Write out, from the entries below, exactly the lines that run between the lines holding "display: flex;" and "position: relative;", inclusive, and stop there.

START Dataset content

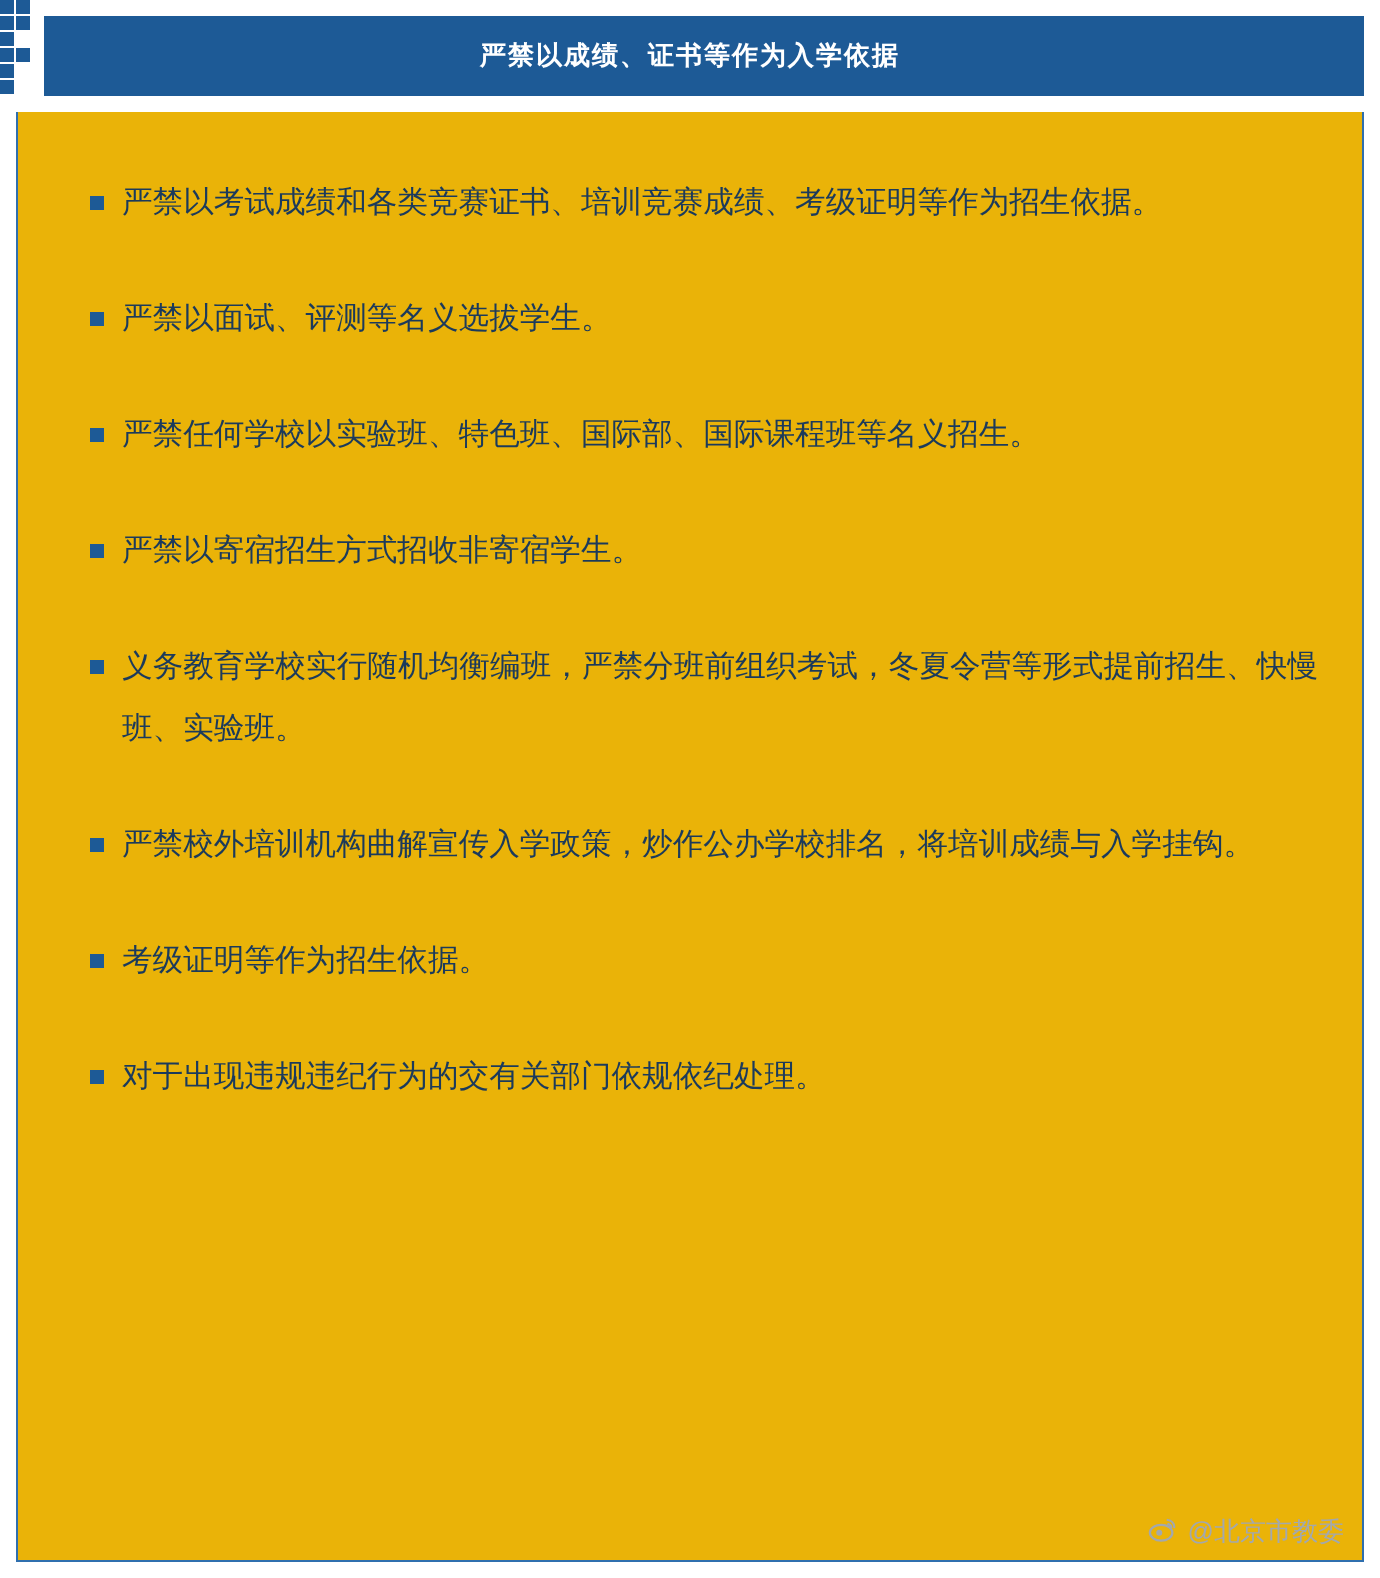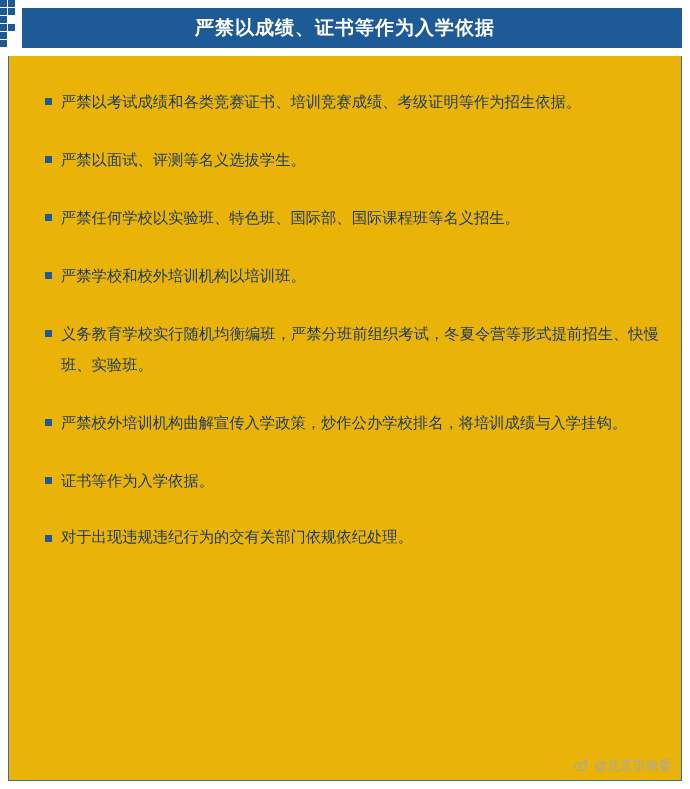--- a/index.html
+++ b/index.html
@@ -44,21 +44,21 @@
     right: 8px;
     height: 40px;
     background: #1d5a96;
     color: #ffffff;
     display: flex;
     align-items: center;
     justify-content: center;
     z-index: 2;
   }
   .header-title {
-    font-size: 19px;
+    font-size: 13px;
     font-weight: bold;
     letter-spacing: 1px;
     color: #ffffff;
     white-space: nowrap;
   }
   .content-box {
     position: absolute;
     left: 8px;
     top: 56px;
     right: 8px;
@@ -74,21 +74,20 @@
     position: relative;
     color: #1b3a5c;
     font-size: 15.3px;
     line-height: 31px;
     margin: 0 0 27px 0;
     text-align: justify;
     padding-left: 30px;
   }
   .item:last-child {
     margin-bottom: 0;
-    font-family: Liberation Mono, monospace;
   }
   .bullet {
     position: absolute;
     left: 14px;
     top: 12px;
     width: 7px;
     height: 7px;
     background: #1d5a96;
   }
   .item-text {
@@ -148,36 +147,36 @@
 
 
 
     <div class="item">
       <span class="bullet"></span>
       <span class="item-text">严禁任何学校以实验班、特色班、国际部、国际课程班等名义招生。</span>
     </div>
 
     <div class="item">
       <span class="bullet"></span>
-      <span class="item-text">严禁学校和校外培训机构以培训班。</span>
+      <span class="item-text">严禁以寄宿招生方式招收非寄宿学生。</span>
     </div>
 
     <div class="item">
       <span class="bullet"></span>
       <span class="item-text">义务教育学校实行随机均衡编班，严禁分班前组织考试，冬夏令营等形式提前招生、快慢班、实验班。</span>
     </div>
 
     <div class="item">
       <span class="bullet"></span>
       <span class="item-text">严禁校外培训机构曲解宣传入学政策，炒作公办学校排名，将培训成绩与入学挂钩。</span>
     </div>
 
     <div class="item">
       <span class="bullet"></span>
-      <span class="item-text">证书等作为入学依据。</span>
+      <span class="item-text">考级证明等作为招生依据。</span>
     </div>
 
     <div class="item">
       <span class="bullet"></span>
       <span class="item-text">对于出现违规违纪行为的交有关部门依规依纪处理。</span>
     </div>
 
   </div>
 
   <div class="footer">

END Dataset content

:: Exercise output ::
     display: flex;
     align-items: center;
     justify-content: center;
     z-index: 2;
   }
   .header-title {
-    font-size: 19px;
+    font-size: 13px;
     font-weight: bold;
     letter-spacing: 1px;
     color: #ffffff;
     white-space: nowrap;
   }
   .content-box {
     position: absolute;
     left: 8px;
     top: 56px;
     right: 8px;
@@ -74,21 +74,20 @@
     position: relative;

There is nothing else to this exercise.